DETAILED DESCRIPTION
[0009] Analytics is the discovery and communication of meaningful
patterns in data. Analytics may rely on a number of data analysis
techniques, such as statistics, computer programming, and
operations research discover patterns. Analytics today is being
applied in many different domains. Some domains are very dynamic
and require frequent retraining and improvement of analytics
supervised learning models to keep solving problems and align with
new data behavioral trends. Supervised learning models are based on
labeled training data. The training process results in the creation
of a new model instance, allowing the system to score and classify
the data. Model instances for dynamic systems must be retrained
frequently to cope with new behavior trends reflected in the data.
In some very dynamic domains, such as cybersecurity, the behavioral
trends change very frequently. This leads to inaccuracy and
misidentification of suspicious activities.
[0010] Today, systems exist that allow model retraining and
improvement by providing new training data. Such systems still lack
the ability to provide a broad picture of model instance trends.
Understanding the over time, model instance trends can help to
improve the generated predictive models and extend their usefulness
for a longer period of time and wider coverage.

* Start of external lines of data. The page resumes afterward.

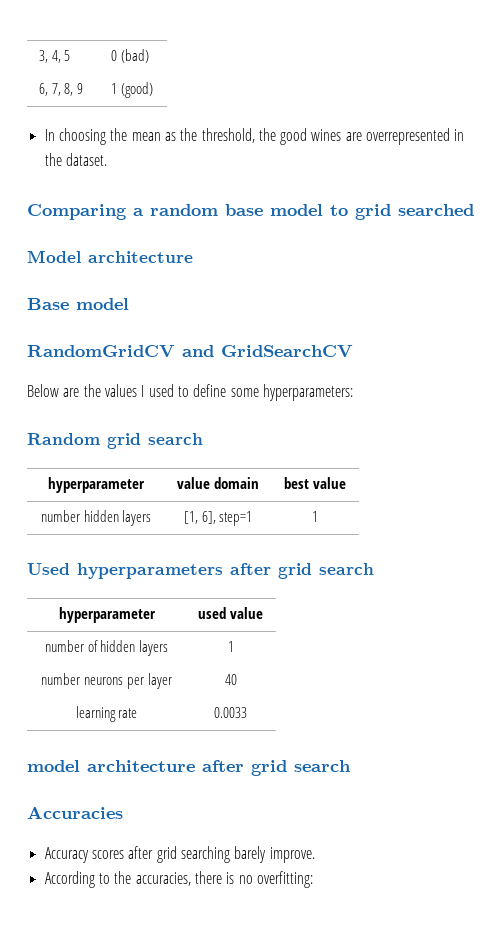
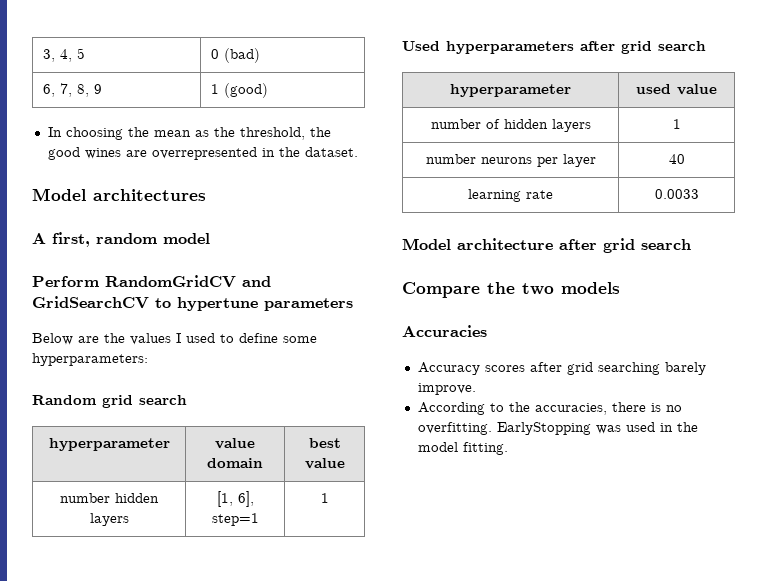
[27,204,474,220] [27,250,193,263] [27,298,69,310] Comparing a random base model to grid searched // Model architecture // Base -> [32,188,206,201] [32,232,157,247] Model architectures // A first, random
(129, 304) none -> [32,276,99,287] Perform
(353, 351) none -> [155,297,353,311] to hypertune parameters
[27,760,80,772] model -> [402,238,451,250] Model
(351, 766) none -> [402,282,620,298] // Compare the two models
[256,871,313,888] overfitting: -> [417,422,698,435] [417,442,508,455] overfitting. EarlyStopping was used in the model fitting.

[0011] Existing work surrounding model trends analysis has not
considered analysis of the trends reflected by a sequence of model
instances. In this invention we propose to create a predictive
model and generate predictive training data from previous model
instances.
[0012] Embodiments of the present invention may provide the
capability to detect trends in analytics models that change over
time. This may improve supervised-learning analytic models and
allow the models to be operational and valid for increased periods
of time. The changes in the model may be analyzed over time. Based
on that analysis, a new predictive model and new predictive
training data may be generated. In addition, information regarding
the evolving model trends may be provided.
[0013] The level of sophistication of supervised model training may
be increased by leveraging current and historical model instances
and the learning over-time trends of supervised model instances.
This may increase the accuracy of the new model instance and may
create new predictive training data as well as over-time
perspective insights of model instance trends. The accuracy of an
existing model may be improved by taking into consideration the way
that the existing model evolves over time, allowing the model to
have broader coverage and higher accuracy.
[0014] Embodiments of the present invention may be valuable to many
different domains. For example, in cybersecurity, knowing in
advance new behavioral model instance trends may help organizations
protect their assets from undiscovered malicious activities. In
fraud detection, it will provide more accurate models with a wider
coverage. In transportation it may be used to create better
predictive models for passenger transportation. For utilities, it
may improve predictions of energy consumption.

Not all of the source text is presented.